**Problem statement:**
May I have, exactly as written, the line containing "楼层效果 | 汽车列表" and every line after it through the end of the listing below, and nothing else?

►

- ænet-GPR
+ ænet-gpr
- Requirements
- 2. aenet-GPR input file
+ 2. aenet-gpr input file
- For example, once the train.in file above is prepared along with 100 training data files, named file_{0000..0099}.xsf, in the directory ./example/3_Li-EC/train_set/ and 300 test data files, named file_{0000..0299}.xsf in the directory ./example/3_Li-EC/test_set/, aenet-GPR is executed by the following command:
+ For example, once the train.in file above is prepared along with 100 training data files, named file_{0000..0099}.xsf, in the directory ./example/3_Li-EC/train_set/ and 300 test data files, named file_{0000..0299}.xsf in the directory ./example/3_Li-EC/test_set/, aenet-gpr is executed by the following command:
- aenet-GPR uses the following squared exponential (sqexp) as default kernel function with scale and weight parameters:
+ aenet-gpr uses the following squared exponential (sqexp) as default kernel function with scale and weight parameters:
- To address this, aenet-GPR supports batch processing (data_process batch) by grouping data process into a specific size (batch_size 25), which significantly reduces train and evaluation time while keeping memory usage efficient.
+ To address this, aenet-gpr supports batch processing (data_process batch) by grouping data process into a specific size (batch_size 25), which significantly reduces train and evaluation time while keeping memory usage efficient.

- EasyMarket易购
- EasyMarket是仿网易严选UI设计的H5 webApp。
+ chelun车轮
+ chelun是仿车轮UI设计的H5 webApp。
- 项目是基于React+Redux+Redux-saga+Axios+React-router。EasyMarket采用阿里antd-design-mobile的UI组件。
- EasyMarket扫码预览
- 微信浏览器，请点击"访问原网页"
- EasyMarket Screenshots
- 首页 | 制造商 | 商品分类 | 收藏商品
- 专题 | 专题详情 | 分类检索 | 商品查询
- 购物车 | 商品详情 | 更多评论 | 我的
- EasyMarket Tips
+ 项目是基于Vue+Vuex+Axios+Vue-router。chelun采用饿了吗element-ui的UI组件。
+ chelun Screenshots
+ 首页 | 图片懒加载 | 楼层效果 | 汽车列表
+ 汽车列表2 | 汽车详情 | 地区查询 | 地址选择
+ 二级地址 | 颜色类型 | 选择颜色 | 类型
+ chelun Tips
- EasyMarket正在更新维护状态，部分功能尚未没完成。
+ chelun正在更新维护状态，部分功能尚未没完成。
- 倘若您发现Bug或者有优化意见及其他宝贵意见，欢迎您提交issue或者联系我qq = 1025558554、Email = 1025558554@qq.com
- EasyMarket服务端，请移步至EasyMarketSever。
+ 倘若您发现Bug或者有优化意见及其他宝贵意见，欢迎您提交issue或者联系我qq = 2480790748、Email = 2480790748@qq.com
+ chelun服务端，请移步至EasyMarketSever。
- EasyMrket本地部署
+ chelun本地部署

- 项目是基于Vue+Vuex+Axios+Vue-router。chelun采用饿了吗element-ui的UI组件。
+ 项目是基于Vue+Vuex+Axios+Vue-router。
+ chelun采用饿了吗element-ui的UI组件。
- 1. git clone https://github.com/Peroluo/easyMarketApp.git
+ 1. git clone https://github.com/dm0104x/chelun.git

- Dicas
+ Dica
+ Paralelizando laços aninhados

◄

**Exercise solution:**
+ 首页 | 图片懒加载 | 楼层效果 | 汽车列表
+ 汽车列表2 | 汽车详情 | 地区查询 | 地址选择
+ 二级地址 | 颜色类型 | 选择颜色 | 类型
+ chelun Tips
- EasyMarket正在更新维护状态，部分功能尚未没完成。
+ chelun正在更新维护状态，部分功能尚未没完成。
- 倘若您发现Bug或者有优化意见及其他宝贵意见，欢迎您提交issue或者联系我qq = 1025558554、Email = 1025558554@qq.com
- EasyMarket服务端，请移步至EasyMarketSever。
+ 倘若您发现Bug或者有优化意见及其他宝贵意见，欢迎您提交issue或者联系我qq = 2480790748、Email = 2480790748@qq.com
+ chelun服务端，请移步至EasyMarketSever。
- EasyMrket本地部署
+ chelun本地部署

- 项目是基于Vue+Vuex+Axios+Vue-router。chelun采用饿了吗element-ui的UI组件。
+ 项目是基于Vue+Vuex+Axios+Vue-router。
+ chelun采用饿了吗element-ui的UI组件。
- 1. git clone https://github.com/Peroluo/easyMarketApp.git
+ 1. git clone https://github.com/dm0104x/chelun.git

- Dicas
+ Dica
+ Paralelizando laços aninhados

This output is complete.